> _SUPPLIED MATERIAL_

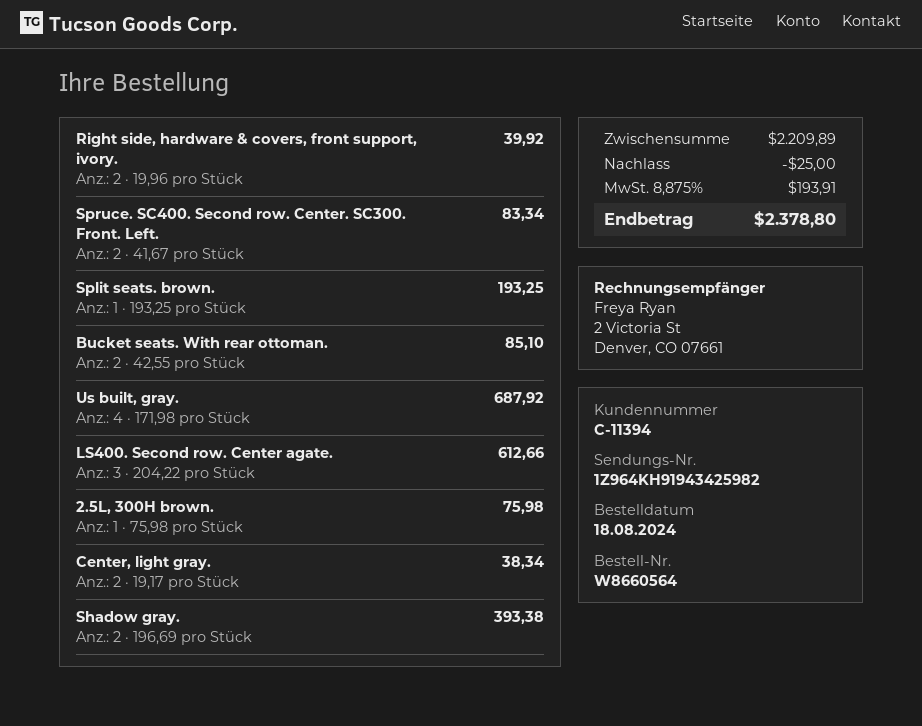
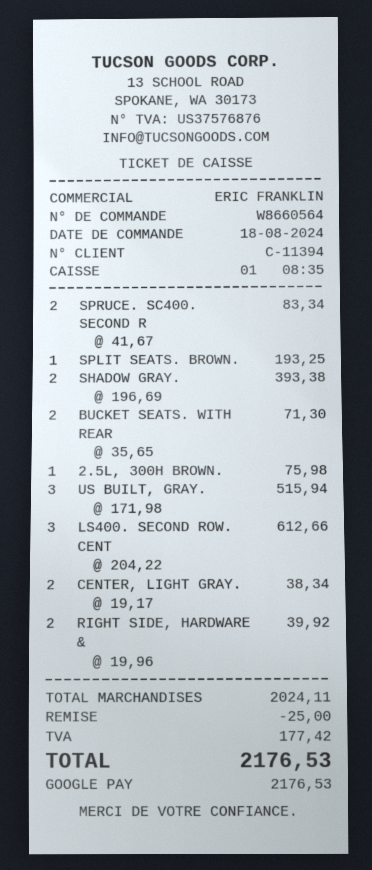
Bucket seats. With rear ottoman.: 2 x 42.55 = 85.10 -> 2 x 35.65 = 71.30
Us built, gray.: 4 x 171.98 = 687.92 -> 3 x 171.98 = 515.94
subtotal: 2209.89 -> 2024.11
tax: 193.91 -> 177.42
total: 2378.80 -> 2176.53

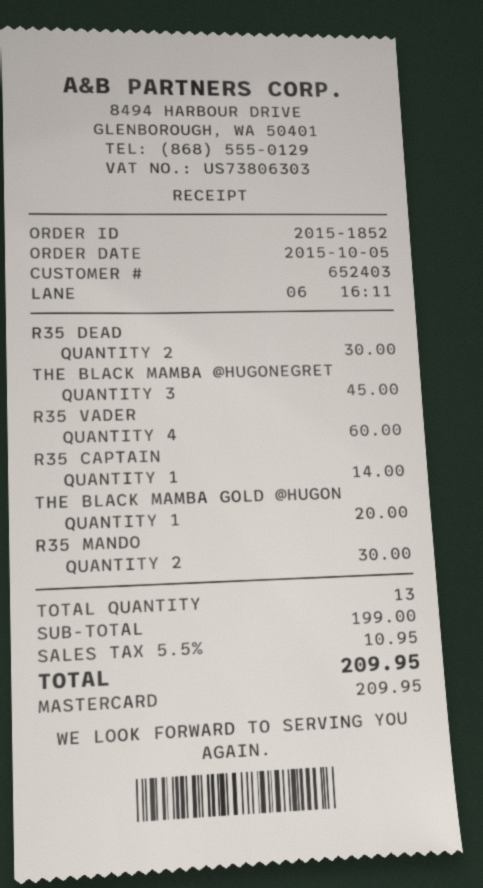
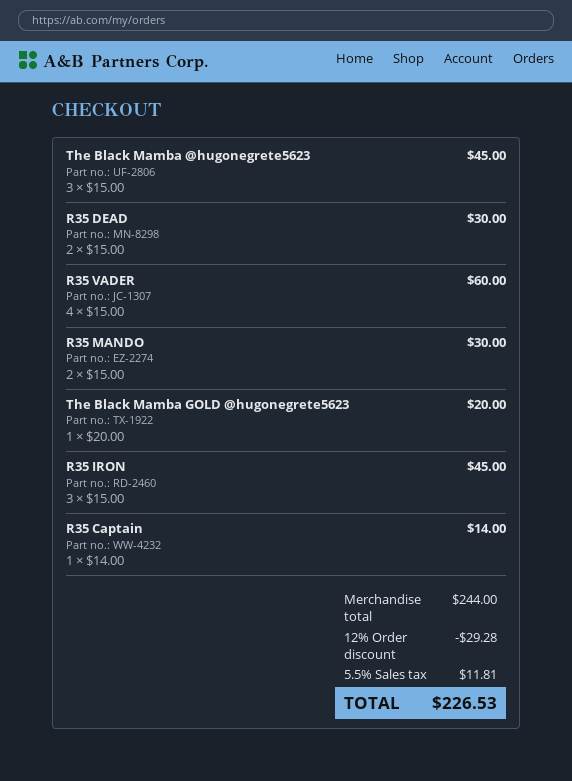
R35 IRON: none -> 3 for 45.00
subtotal: 199.00 -> 244.00
discount: none -> 12% = 29.28
tax: 5.5% = 10.95 -> 5.5% = 11.81
total: 209.95 -> 226.53

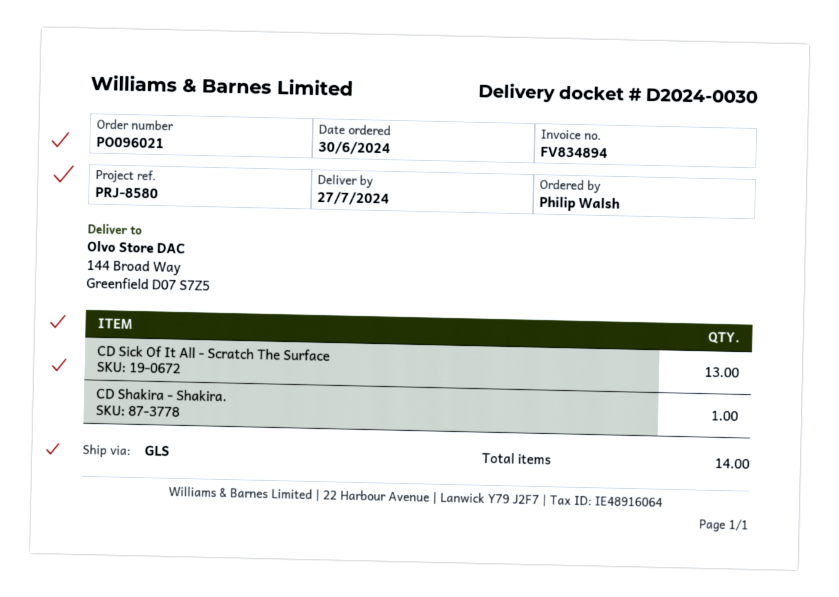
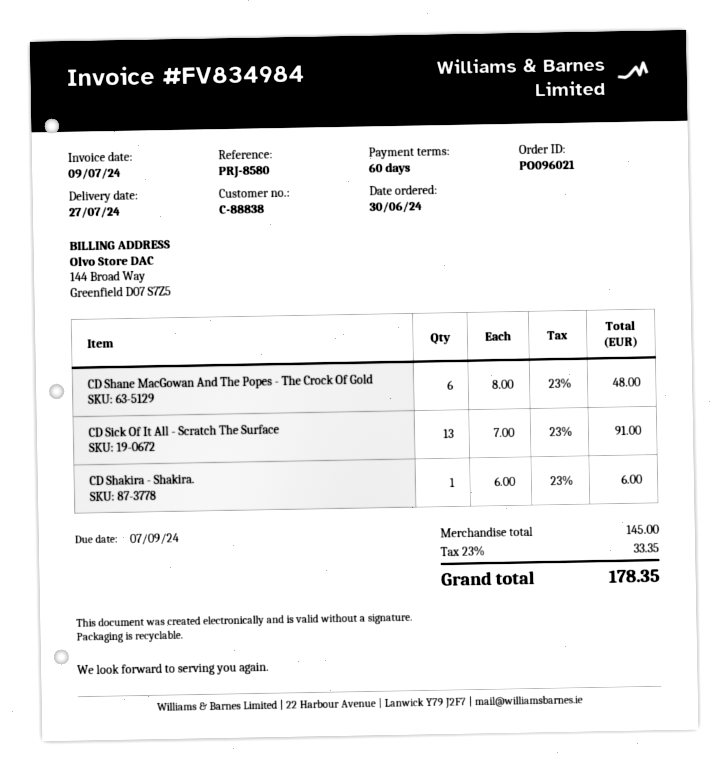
invoice number: FV834894 -> FV834984
CD Shane MacGowan And The Popes - The Crock Of Gold: none -> 6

> _AIM OF THE EXERCISE_
The lines to copy begin with the one containing "total: 209.95 -> 226.53" and end with the last line of the entries above; copy them exactly, minus the pictures.

> _EXERCISE RESULT_
total: 209.95 -> 226.53

invoice number: FV834894 -> FV834984
CD Shane MacGowan And The Popes - The Crock Of Gold: none -> 6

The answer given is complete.